Daisy is just under 11 lbs and Beau is 13+ pounds.


----------



## SMARTY (Apr 19, 2007)

My girls get Frontline Plus. We have ticks and fleas in Georgia. The treatment will not stop dogs from getting the fleas and ticks but does kill them when they bite. I don’t know of anything that will stop the critters from getting on the dog. 

I finally smartened up to put the girls’ hair in double pony tails on each side of the neck when I do the treatment. This allows for the Frontline to run along the skin and not the length of the hair, which was a mess.

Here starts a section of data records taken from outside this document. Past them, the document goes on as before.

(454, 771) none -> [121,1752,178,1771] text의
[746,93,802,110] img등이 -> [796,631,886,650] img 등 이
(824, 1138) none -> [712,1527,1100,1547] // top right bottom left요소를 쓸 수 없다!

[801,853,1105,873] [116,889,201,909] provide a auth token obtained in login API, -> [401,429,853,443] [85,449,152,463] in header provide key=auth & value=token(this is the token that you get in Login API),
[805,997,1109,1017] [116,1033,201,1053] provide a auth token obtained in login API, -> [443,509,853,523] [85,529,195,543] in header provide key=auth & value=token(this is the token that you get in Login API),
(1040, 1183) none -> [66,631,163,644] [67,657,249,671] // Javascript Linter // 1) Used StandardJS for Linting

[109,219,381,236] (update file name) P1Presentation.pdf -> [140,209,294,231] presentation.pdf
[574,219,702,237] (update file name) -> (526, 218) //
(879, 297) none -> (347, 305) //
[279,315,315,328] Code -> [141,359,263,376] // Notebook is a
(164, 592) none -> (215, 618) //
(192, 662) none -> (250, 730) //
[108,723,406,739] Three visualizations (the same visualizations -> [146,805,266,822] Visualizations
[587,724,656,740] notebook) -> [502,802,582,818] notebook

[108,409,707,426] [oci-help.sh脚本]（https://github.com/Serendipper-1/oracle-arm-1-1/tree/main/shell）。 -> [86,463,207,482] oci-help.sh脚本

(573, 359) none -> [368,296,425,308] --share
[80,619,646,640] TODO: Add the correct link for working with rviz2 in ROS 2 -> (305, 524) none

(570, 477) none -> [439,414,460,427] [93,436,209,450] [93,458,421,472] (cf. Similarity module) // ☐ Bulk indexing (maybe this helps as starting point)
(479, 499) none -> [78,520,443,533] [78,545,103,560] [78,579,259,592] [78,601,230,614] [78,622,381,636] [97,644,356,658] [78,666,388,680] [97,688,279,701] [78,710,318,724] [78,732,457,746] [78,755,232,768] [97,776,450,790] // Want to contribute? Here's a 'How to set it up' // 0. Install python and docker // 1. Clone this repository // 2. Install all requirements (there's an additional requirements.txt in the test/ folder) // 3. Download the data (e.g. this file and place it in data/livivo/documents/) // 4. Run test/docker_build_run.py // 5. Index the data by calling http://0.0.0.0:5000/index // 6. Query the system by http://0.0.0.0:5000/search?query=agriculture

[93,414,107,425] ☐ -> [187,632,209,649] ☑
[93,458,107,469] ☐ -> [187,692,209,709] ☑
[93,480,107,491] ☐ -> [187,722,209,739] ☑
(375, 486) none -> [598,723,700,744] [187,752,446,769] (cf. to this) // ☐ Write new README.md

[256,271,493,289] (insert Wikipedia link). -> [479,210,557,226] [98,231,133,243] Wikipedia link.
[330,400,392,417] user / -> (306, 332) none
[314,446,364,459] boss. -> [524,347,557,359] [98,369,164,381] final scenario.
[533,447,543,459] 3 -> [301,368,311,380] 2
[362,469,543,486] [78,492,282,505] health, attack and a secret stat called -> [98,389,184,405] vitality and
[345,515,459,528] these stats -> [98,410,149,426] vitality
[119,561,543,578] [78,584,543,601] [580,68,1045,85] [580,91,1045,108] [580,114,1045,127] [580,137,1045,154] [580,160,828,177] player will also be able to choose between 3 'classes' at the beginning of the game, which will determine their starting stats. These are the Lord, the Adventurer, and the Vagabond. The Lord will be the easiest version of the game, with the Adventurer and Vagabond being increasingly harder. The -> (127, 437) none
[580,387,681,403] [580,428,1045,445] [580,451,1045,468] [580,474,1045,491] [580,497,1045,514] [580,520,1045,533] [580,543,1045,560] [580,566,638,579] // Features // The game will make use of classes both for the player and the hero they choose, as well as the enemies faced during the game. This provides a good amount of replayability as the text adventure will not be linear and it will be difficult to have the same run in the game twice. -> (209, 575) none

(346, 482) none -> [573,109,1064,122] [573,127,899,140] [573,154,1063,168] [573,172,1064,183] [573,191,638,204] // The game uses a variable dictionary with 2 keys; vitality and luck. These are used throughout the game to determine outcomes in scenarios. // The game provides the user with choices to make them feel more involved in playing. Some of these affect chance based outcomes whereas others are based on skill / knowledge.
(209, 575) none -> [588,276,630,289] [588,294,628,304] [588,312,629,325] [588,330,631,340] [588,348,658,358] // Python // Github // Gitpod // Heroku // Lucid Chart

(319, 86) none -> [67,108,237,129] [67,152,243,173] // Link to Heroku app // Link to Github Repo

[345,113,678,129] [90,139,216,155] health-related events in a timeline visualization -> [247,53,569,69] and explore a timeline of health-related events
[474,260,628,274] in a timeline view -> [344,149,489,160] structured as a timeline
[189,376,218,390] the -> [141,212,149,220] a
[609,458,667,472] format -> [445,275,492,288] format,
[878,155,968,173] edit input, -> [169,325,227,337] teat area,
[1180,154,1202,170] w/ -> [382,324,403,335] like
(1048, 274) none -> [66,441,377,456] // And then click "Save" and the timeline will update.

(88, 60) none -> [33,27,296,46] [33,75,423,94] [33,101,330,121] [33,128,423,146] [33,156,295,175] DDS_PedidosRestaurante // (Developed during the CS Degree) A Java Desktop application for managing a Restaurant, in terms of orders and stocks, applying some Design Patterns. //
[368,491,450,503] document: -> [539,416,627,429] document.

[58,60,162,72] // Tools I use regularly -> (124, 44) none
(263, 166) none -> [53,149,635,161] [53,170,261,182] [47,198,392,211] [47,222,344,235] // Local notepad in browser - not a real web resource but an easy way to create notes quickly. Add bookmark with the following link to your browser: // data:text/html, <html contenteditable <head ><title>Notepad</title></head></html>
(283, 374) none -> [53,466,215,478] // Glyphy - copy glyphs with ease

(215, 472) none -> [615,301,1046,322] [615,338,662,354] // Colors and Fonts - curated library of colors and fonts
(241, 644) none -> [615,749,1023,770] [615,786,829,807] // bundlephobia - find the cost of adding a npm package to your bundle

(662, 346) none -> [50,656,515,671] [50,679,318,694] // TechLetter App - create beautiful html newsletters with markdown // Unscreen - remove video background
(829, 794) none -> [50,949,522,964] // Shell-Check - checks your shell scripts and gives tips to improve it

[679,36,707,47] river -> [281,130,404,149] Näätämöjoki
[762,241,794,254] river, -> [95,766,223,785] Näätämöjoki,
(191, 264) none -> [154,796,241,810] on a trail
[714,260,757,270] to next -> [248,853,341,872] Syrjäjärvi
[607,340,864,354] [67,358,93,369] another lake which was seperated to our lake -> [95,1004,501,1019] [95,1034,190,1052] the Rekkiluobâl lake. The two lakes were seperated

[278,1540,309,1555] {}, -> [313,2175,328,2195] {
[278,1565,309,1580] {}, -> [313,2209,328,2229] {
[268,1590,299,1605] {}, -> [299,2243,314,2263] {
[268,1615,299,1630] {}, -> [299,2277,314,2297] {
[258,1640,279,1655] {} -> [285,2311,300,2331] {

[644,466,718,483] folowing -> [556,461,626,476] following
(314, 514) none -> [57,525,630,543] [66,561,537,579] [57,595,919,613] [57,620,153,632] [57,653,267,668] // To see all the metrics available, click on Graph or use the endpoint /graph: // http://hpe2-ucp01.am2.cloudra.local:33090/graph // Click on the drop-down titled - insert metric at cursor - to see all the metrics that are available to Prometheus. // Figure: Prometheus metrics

Talk to your vet on Beau’s sucking the skin and hair with the insecticide treatment, and the time frame for safe exposure. You might even send an email or call the different manufacturers for this info.


----------



## Narwyn (Jan 24, 2010)

I say this a lot, but I am a real believer in garlic (they have powder & chewables). The dogs don't smell like garlic to people, but apparently do to bugs, and so fleas, ticks, mosquitoes, whatever find a more appetizing creature.

People hear garlic is toxic to dogs, but studies only show that in massive quantities, it might eventually be. The small amount for bug repellent (and other healthful benefits) certainly isn't. Clover's been on it for years and he's about as healthy as they get (recent knee replacement aside!).

Like_ any_ food or medication, allergy is possible, so it's best to be careful introducing new things. However, I'm a lot more comfortable with natural remedies than chemical ones, for my and the pooches. You have to decide what is best for you and yours!


----------



## whimsy (Apr 3, 2010)

Frontline plus is what my vet uses on his own pets.


----------



## SMARTY (Apr 19, 2007)

whimsy said:


> Frontline plus is what my vet uses on his own pets.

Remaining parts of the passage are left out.